Is the UC a Good Neighbor?

“It’s important for people in Berkeley to understand that there is a location where people can come to where there are no prerequisites. You don’t need anything else other than being human.”


-Coco Rosos, Berkeley resident as quoted by KQED


Current Events


On the night of Jan. 3, 2024, hundreds of law enforcement officers shut down the block of People’s Park under the purview of the University of California, Berkeley. Members of the People’s Park community were sleeping in the kitchen, where free meals were formerly served, and the treehouse, which had been used as a base for activism for at least a year prior. 
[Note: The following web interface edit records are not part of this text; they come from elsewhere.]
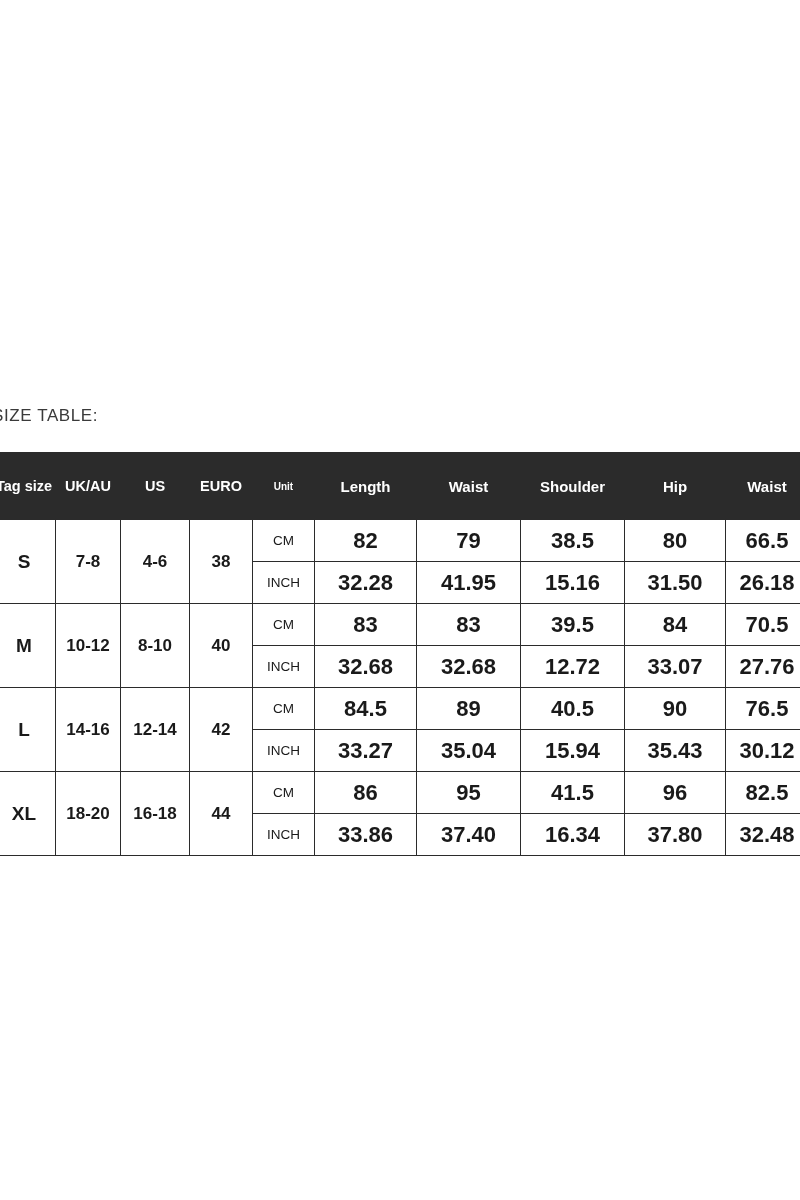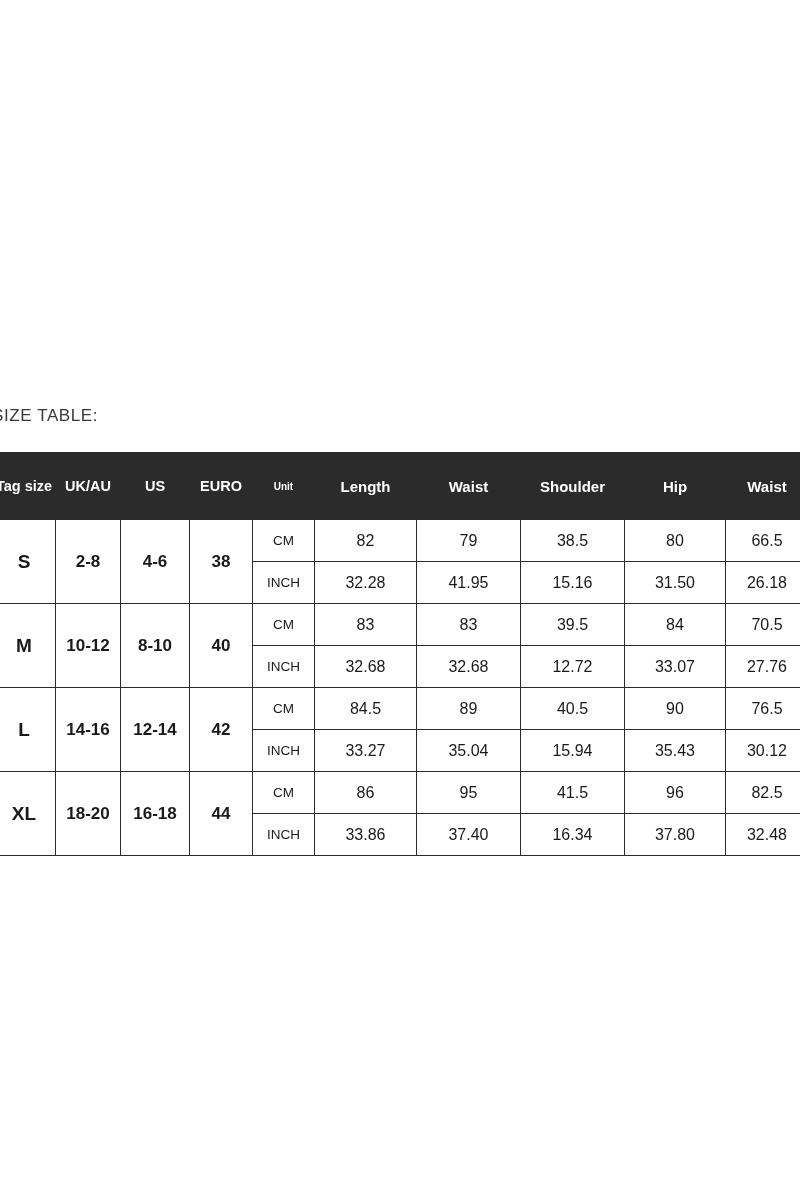"82" td.val-cell { font-size: 16px -> 22px; font-weight: normal -> bold }
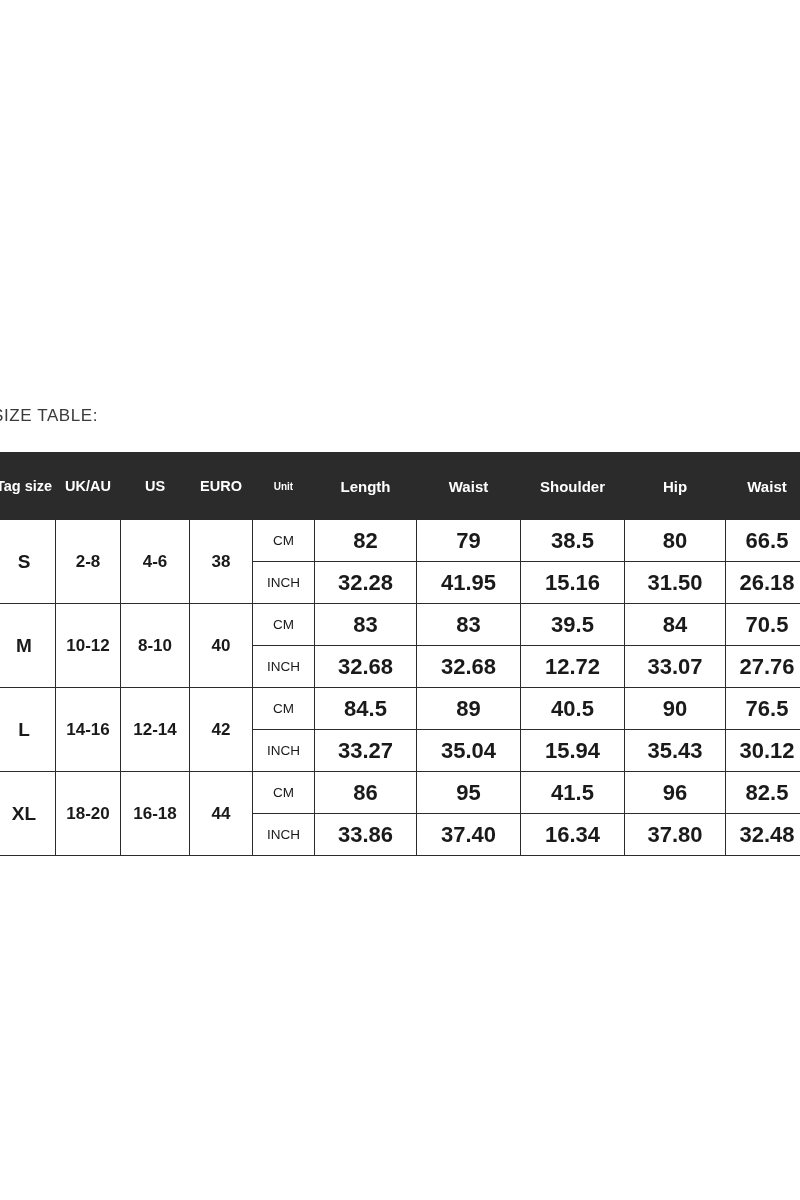"2-8" td.meas-cell { text: 2-8 -> 7-8 }
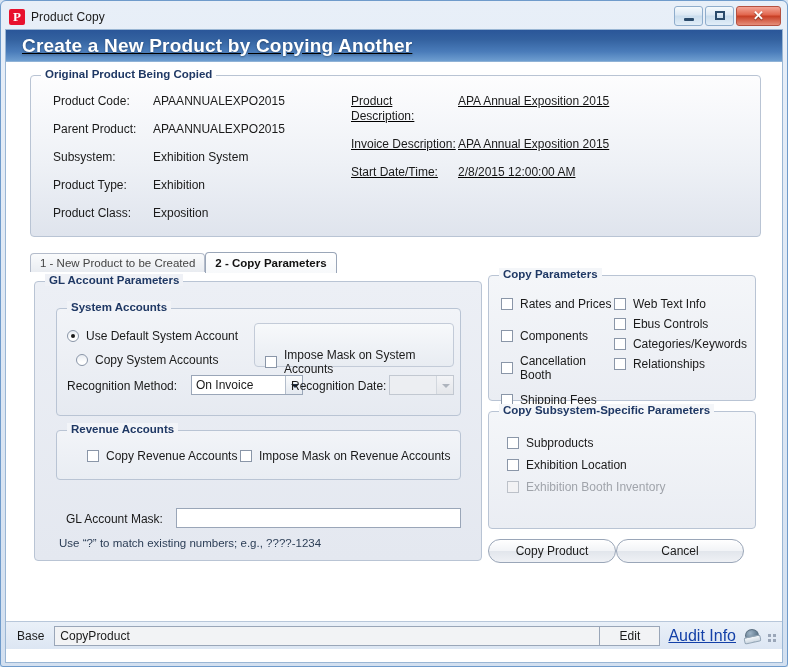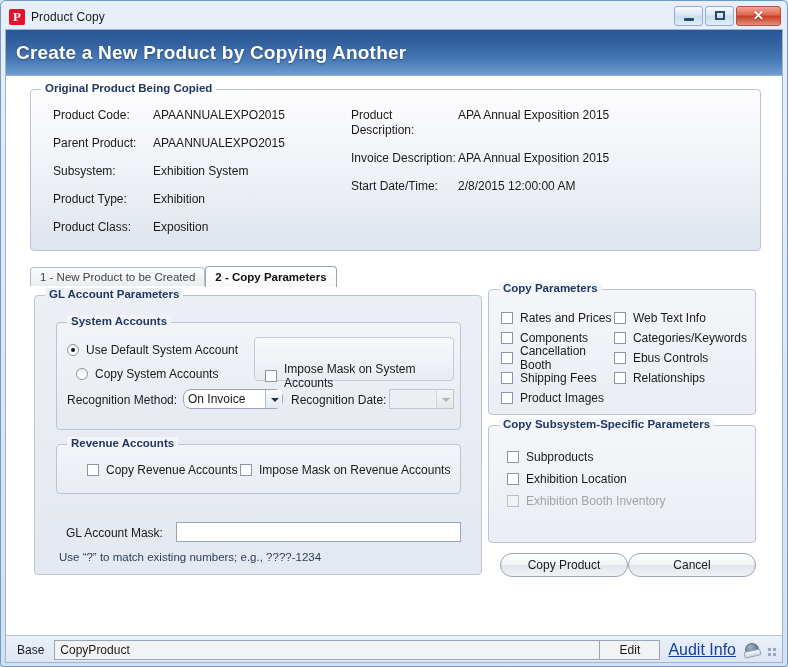"Create a New Product by" .banner { height: 46px -> 32px; padding-left: 10px -> 16px; text-decoration: none -> underline }
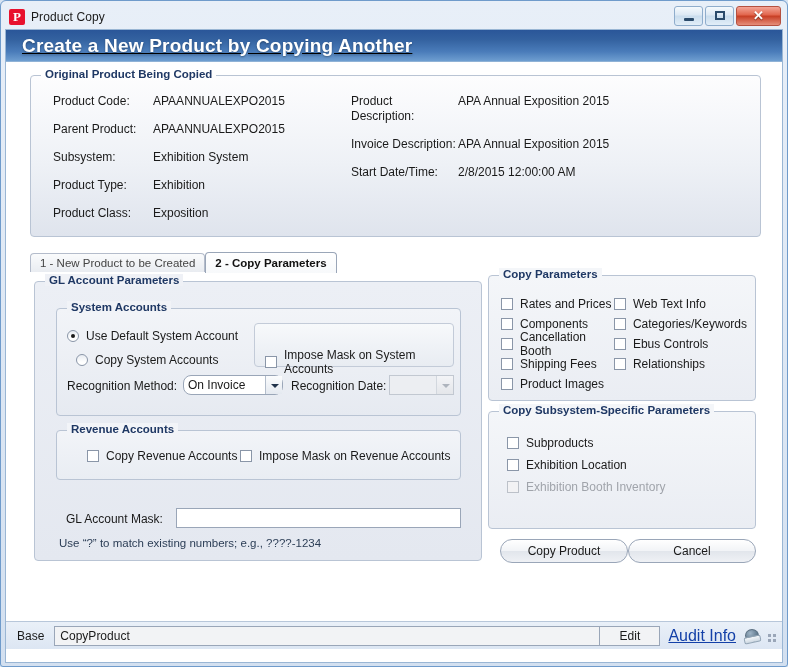"Product Description:" .info-col-right { text-decoration: none -> underline }
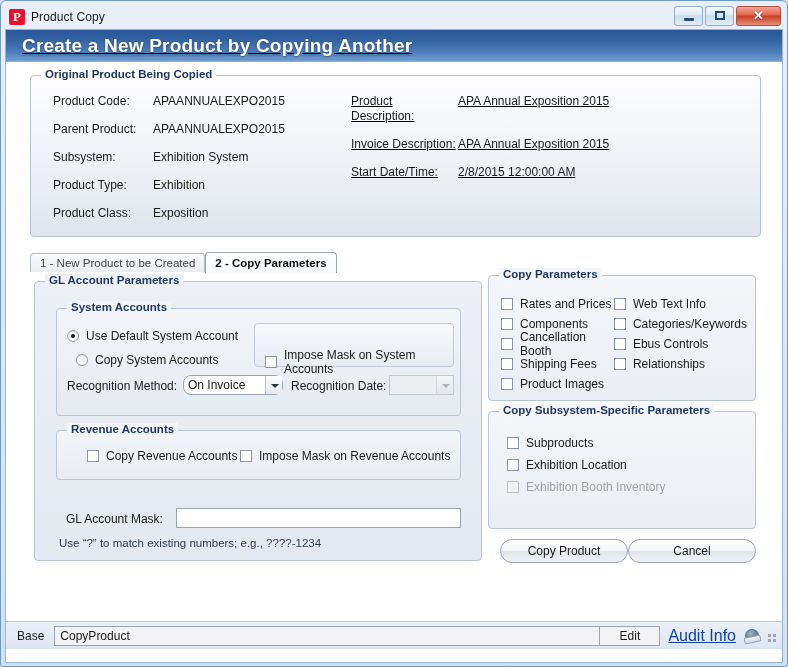"Rates and Prices" .cb-col-a { gap: none -> 12px }
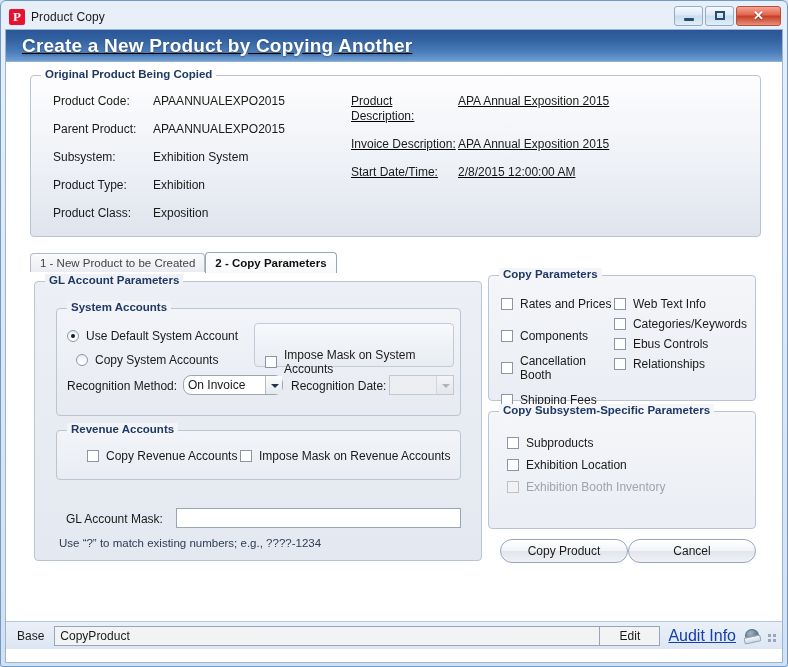"Categories/Keywords" div.cbrow { order: before "Ebus Controls" -> after "Ebus Controls" }
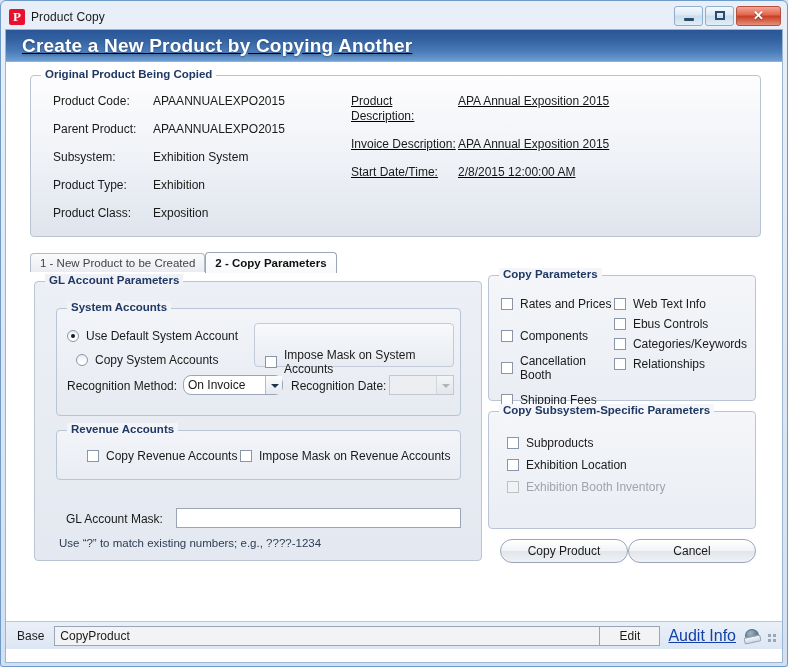"On Invoice" div.combo { border-radius: 8px -> none; left: 126px -> 134px; width: 100px -> 112px }
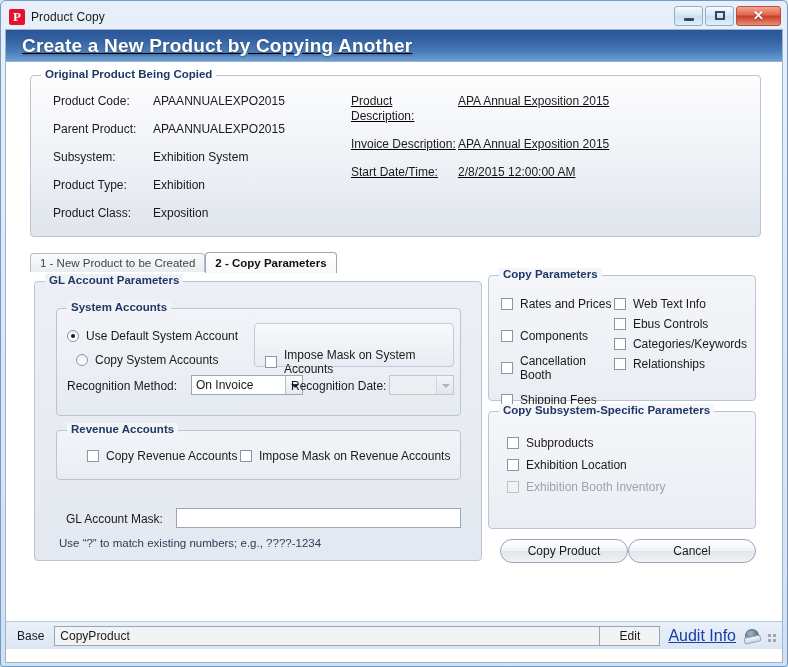"Copy Product" .btnrow { justify-content: flex-end -> flex-start }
The officers wore riot gear and carried non-lethal weapons, protecting crews who would raise a barrier of double-stacked shipping containers around the park. Over the course of the following day, nearly a dozen arrests were made with justifications ranging from the attempted removal of barriers (charged as theft) to refusal of the crowd to disperse from the area. 


A Brief History


The events of Jan. 3 are among the most recent of a sixty-years-long battle over the one-block land parcel formally owned by the UC. The park was founded on the UC’s vacant lot in 1969 by local activists in reaction to a House Bill which would have American universities instate more stringent policies regarding campus activism. 


On May 15, 1969, thousands of protesters engaged with police, and later National Guardsmen, attempting to shut down the park in a violent clash now known as “Bloody Thursday.” Both hospital records and UCPD statements indicate over 100 injuries on either side, however the only casualty, 25-year old James Rector, succumbed to multiple gunshot wounds from police fire. 


The Contemporary Debate


Since the park’s rocky inception, it has held a deeply-political character for many Berkeley locals. For others, it has developed an unsavory reputation as a hub for homelessness and crime, leading to the question of whether the park and its resident population are truly representative of the “people’s” interests. 


This debate takes place within the broader context of land development for population densification, particularly by the UC, in California. Like other schools in the state, UC Berkeley has been continually litigated against for its failure to control a growing student population’s encroachment into its host city. Groups like Make the UC a Good Neighbor, the primary driver behind the current string of lawsuits, continually raise concerns about this student population’s negative impact on surrounding neighborhoods, from the shade of their multiplexes to the noise of their parties


With arguments on either side reflecting NIMBY-like sentiments, while simultaneously highlighting the hypocrisy of their opponents, the People’s Park issue is particularly complex. Should UC’s planned development, which will house 1,100 students and preserve 60% of the park as open-space, be permitted to continue? Should the character of the park figure into its preservation, or otherwise be preserved for by the UC? What is owed to the people by the UC, and does it include the park?